┌────────

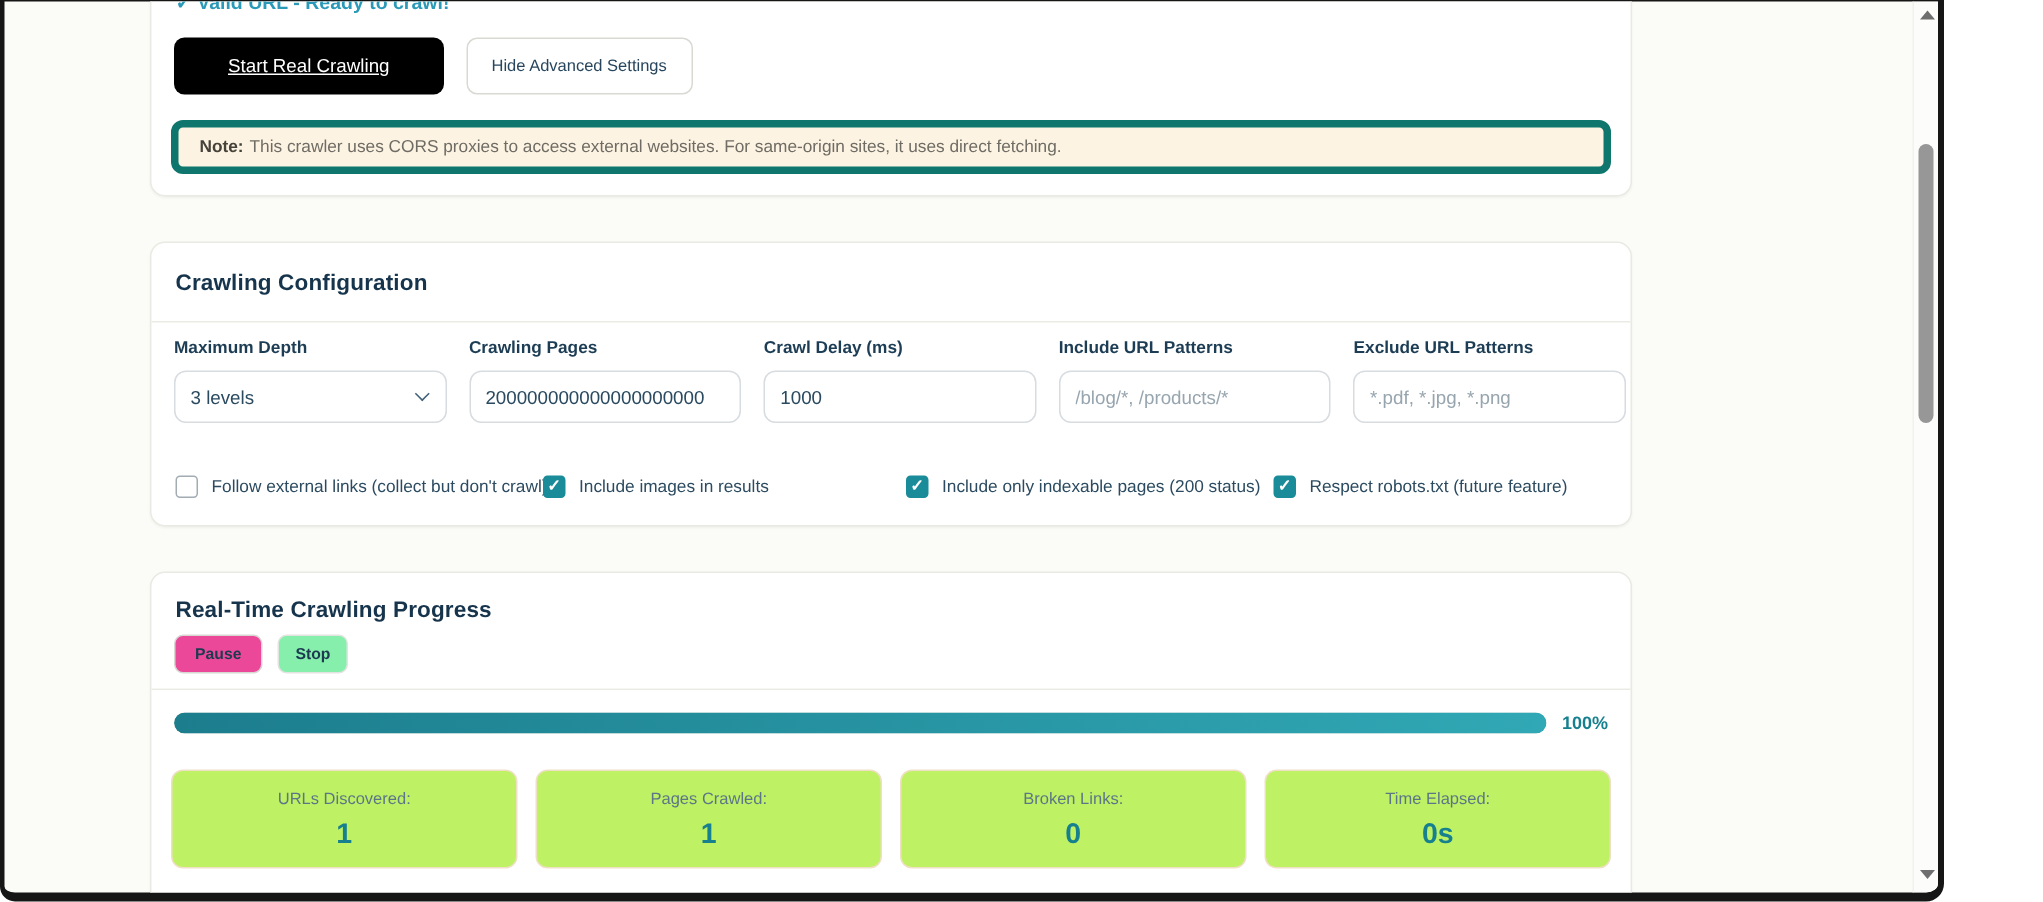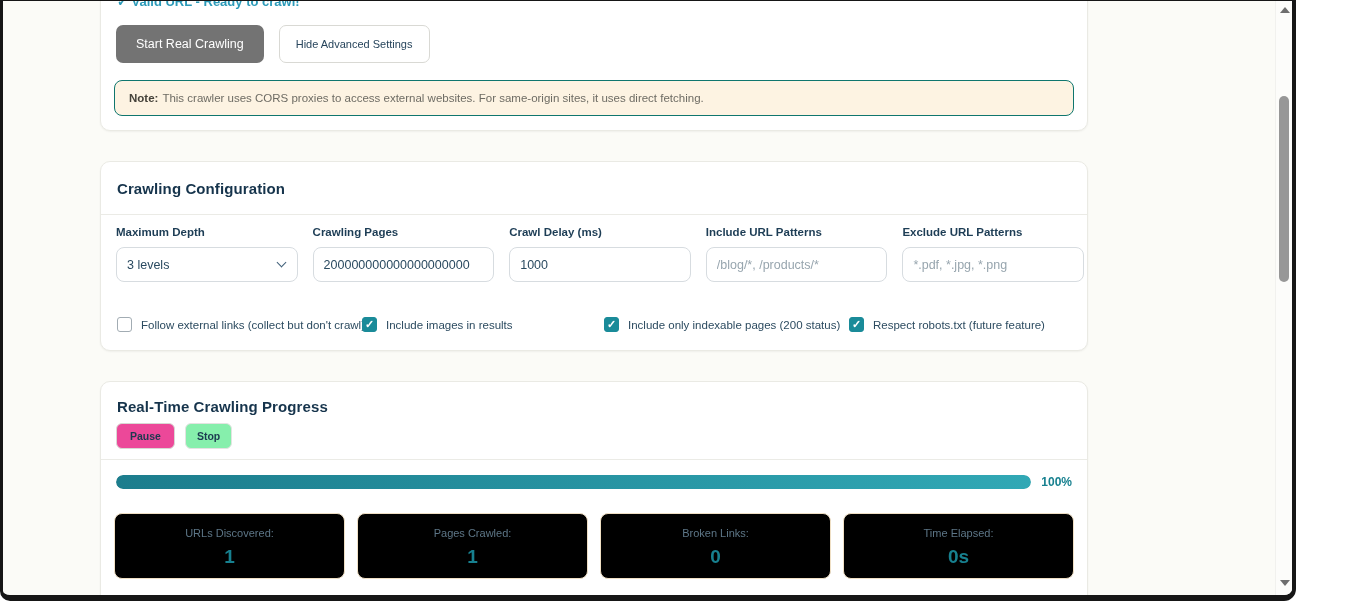--- a/index.html
+++ b/index.html
@@ -28,30 +28,30 @@
   .card-config { top:160px; height:190px; }
   .card-progress { top:380px; height:250px; }
 
   .card h2 { position:absolute; left:16px; font-size:15px; font-weight:bold; color:#16344c; letter-spacing:0.1px; }
   .divider { position:absolute; left:0; right:0; height:1px; background:#ebebe6; }
 
   
   .status-line { position:absolute; top:22px; left:16px; font-size:13px; font-weight:bold; color:#2b9ab8; }
   .btn-row { position:absolute; top:53px; left:15px; display:flex; gap:15px; }
   .btn-primary {
-    background:#737373; color:#ffffff; border:none; border-radius:7px;
-    padding:12px 20px; font-size:12.5px; font-family:inherit; cursor:pointer;
+    background:#000000; color:#ffffff; border:none; border-radius:7px;
+    padding:12px 36px; font-size:12.5px; font-family:inherit; cursor:pointer;text-decoration:underline;
   }
   .btn-secondary {
     background:#ffffff; color:#27455c; border:1px solid #d9d9d4; border-radius:7px;
     padding:12px 16px; font-size:11px; font-family:inherit; cursor:pointer;
   }
   .note-box {
     position:absolute; top:108px; left:13px; right:13px; height:36px;
-    background:#fdf3e2; border:1px solid #0f766e; border-radius:8px;
+    background:#fdf3e2; border:5px solid #0f766e; border-radius:8px;
     display:flex; align-items:center; padding:0 14px; font-size:11.5px; color:#6e6c64;
   }
   .note-box b { color:#45423a; margin-right:4px; }
 
   
   .card-config h2 { top:18px; }
   .card-config .divider { top:52px; }
   .fields-row { position:absolute; top:64px; left:15px; right:3px; display:flex; gap:15px; }
   .field { flex:1; min-width:0; }
   .field-label { font-size:11.5px; font-weight:bold; color:#1d3d55; margin-bottom:9px; display:block; }
@@ -85,21 +85,21 @@
     padding:6px 11px; font-size:10.5px; font-weight:bold; font-family:inherit; cursor:pointer;
   }
   .card-progress .divider { top:77px; }
   .progress-row { position:absolute; top:93px; left:15px; right:15px; display:flex; align-items:center; gap:10px; }
   .progress-track { flex:1; height:14px; background:#e9e9e5; border-radius:7px; overflow:hidden; }
   .progress-fill { height:100%; border-radius:7px; background:linear-gradient(90deg,#1c7d8d,#31a8b5); }
   .progress-pct { font-size:12px; font-weight:bold; color:#17808f; flex:0 0 auto; }
 
   .stats-row { position:absolute; top:131px; left:13px; right:13px; display:flex; gap:12px; }
   .stat-card {
-    flex:1; height:66px; background:#000000; border:1px solid #efdfc4; border-radius:8px;
+    flex:1; height:66px; background:#bef264; border:1px solid #efdfc4; border-radius:8px;
     text-align:center; padding-top:13px;
   }
   .stat-label { font-size:11px; color:#5d7687; }
   .stat-value { font-size:19px; font-weight:bold; color:#17808f; margin-top:7px; }
 </style>
 </head>
 <body>
 
 <div class="window">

└────────

» **REQUIRED WORK**: The first line of the entries, the line containing "position:absolute; left:16px; font-size:15px;", and every line between them are to be output exactly; pictures are not.

» **SOLUTION TO THIS EXERCISE**:
--- a/index.html
+++ b/index.html
@@ -28,30 +28,30 @@
   .card-config { top:160px; height:190px; }
   .card-progress { top:380px; height:250px; }
 
   .card h2 { position:absolute; left:16px; font-size:15px; font-weight:bold; color:#16344c; letter-spacing:0.1px; }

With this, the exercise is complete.